### DIRECTIONS
In your copy, repeat each record exactly and include no pictures.
───
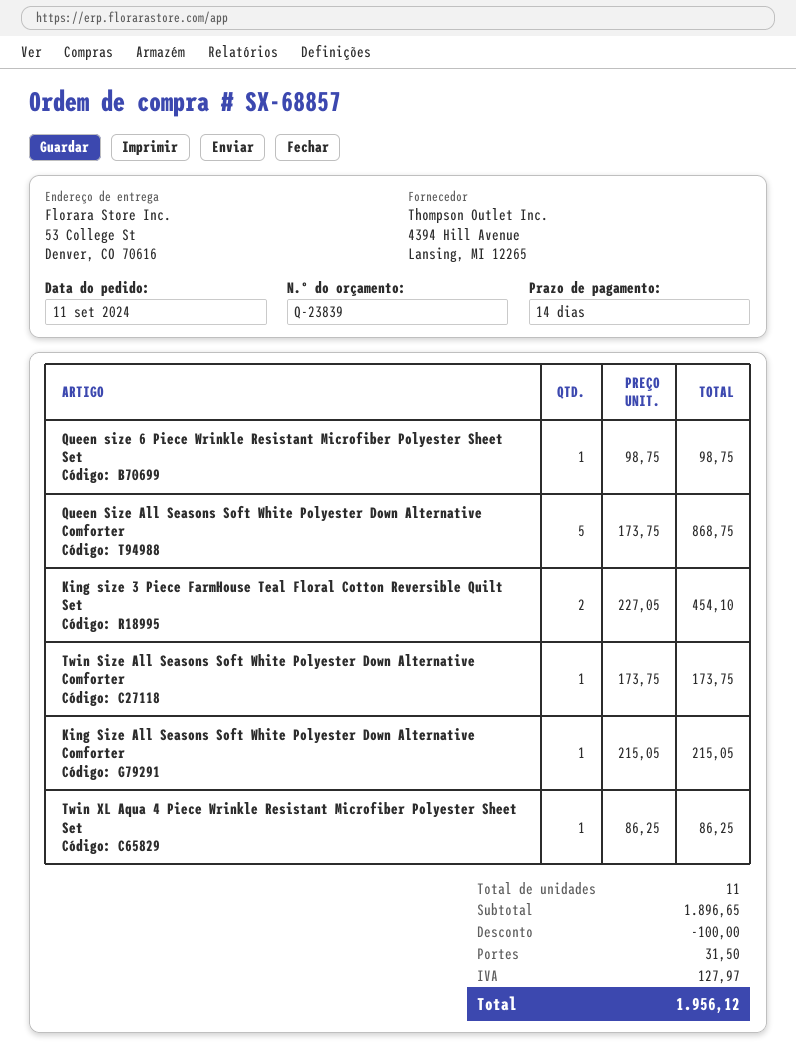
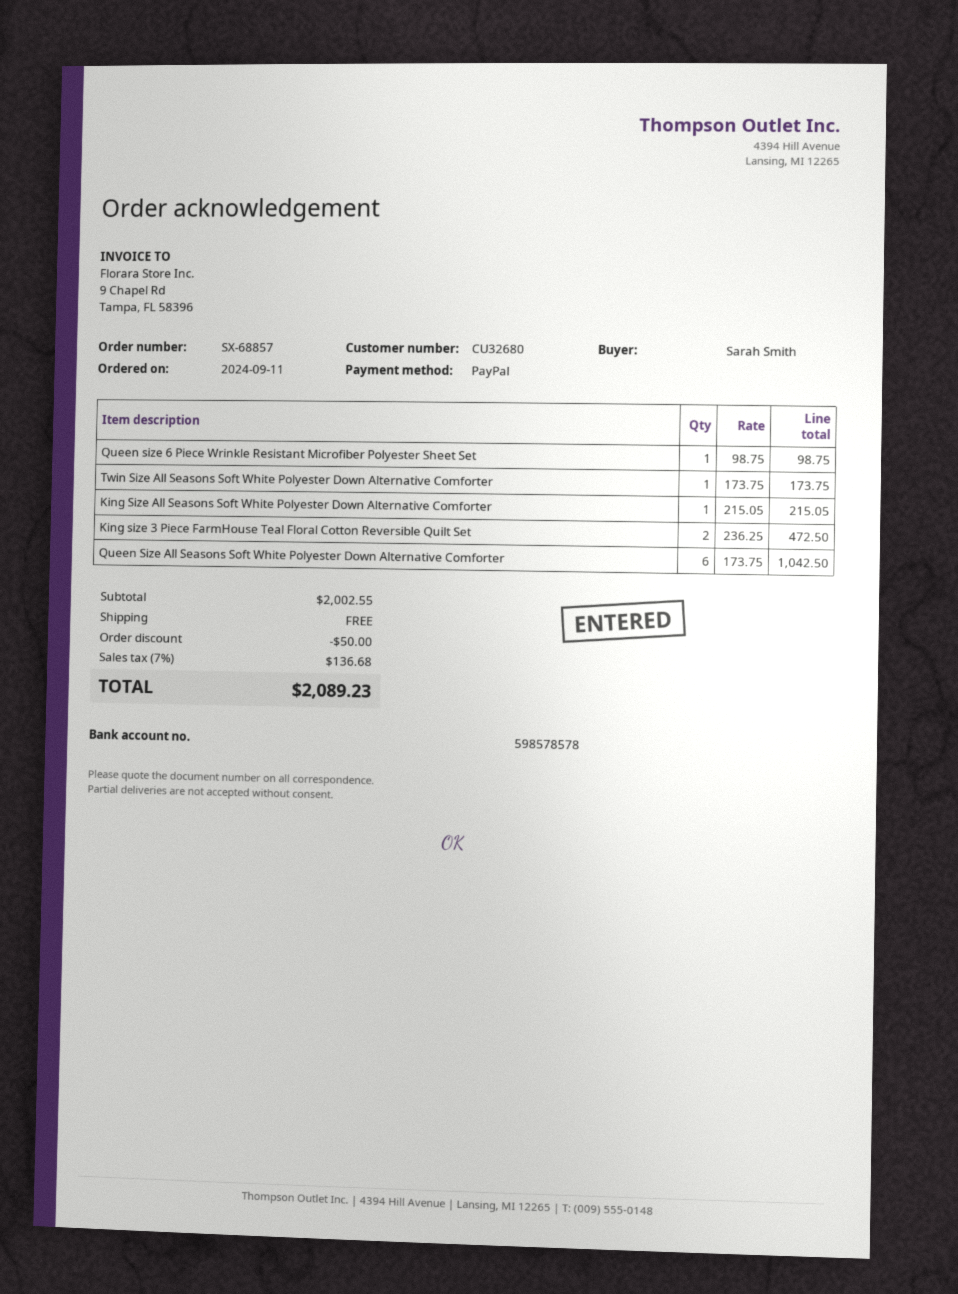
Queen Size All Seasons Soft White Polyester Down Alternative Comforter: 5 x 173.75 = 868.75 -> 6 x 173.75 = 1042.50
King size 3 Piece FarmHouse Teal Floral Cotton Reversible Quilt Set: 2 x 227.05 = 454.10 -> 2 x 236.25 = 472.50
Twin XL Aqua 4 Piece Wrinkle Resistant Microfiber Polyester Sheet Set: 1 x 86.25 = 86.25 -> none
subtotal: 1896.65 -> 2002.55
discount: 100.00 -> 50.00
shipping: 31.50 -> 0.00
tax: 127.97 -> 136.68
total: 1956.12 -> 2089.23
───
### SOLUTION TO THIS TASK
Queen Size All Seasons Soft White Polyester Down Alternative Comforter: 5 x 173.75 = 868.75 -> 6 x 173.75 = 1042.50
King size 3 Piece FarmHouse Teal Floral Cotton Reversible Quilt Set: 2 x 227.05 = 454.10 -> 2 x 236.25 = 472.50
Twin XL Aqua 4 Piece Wrinkle Resistant Microfiber Polyester Sheet Set: 1 x 86.25 = 86.25 -> none
subtotal: 1896.65 -> 2002.55
discount: 100.00 -> 50.00
shipping: 31.50 -> 0.00
tax: 127.97 -> 136.68
total: 1956.12 -> 2089.23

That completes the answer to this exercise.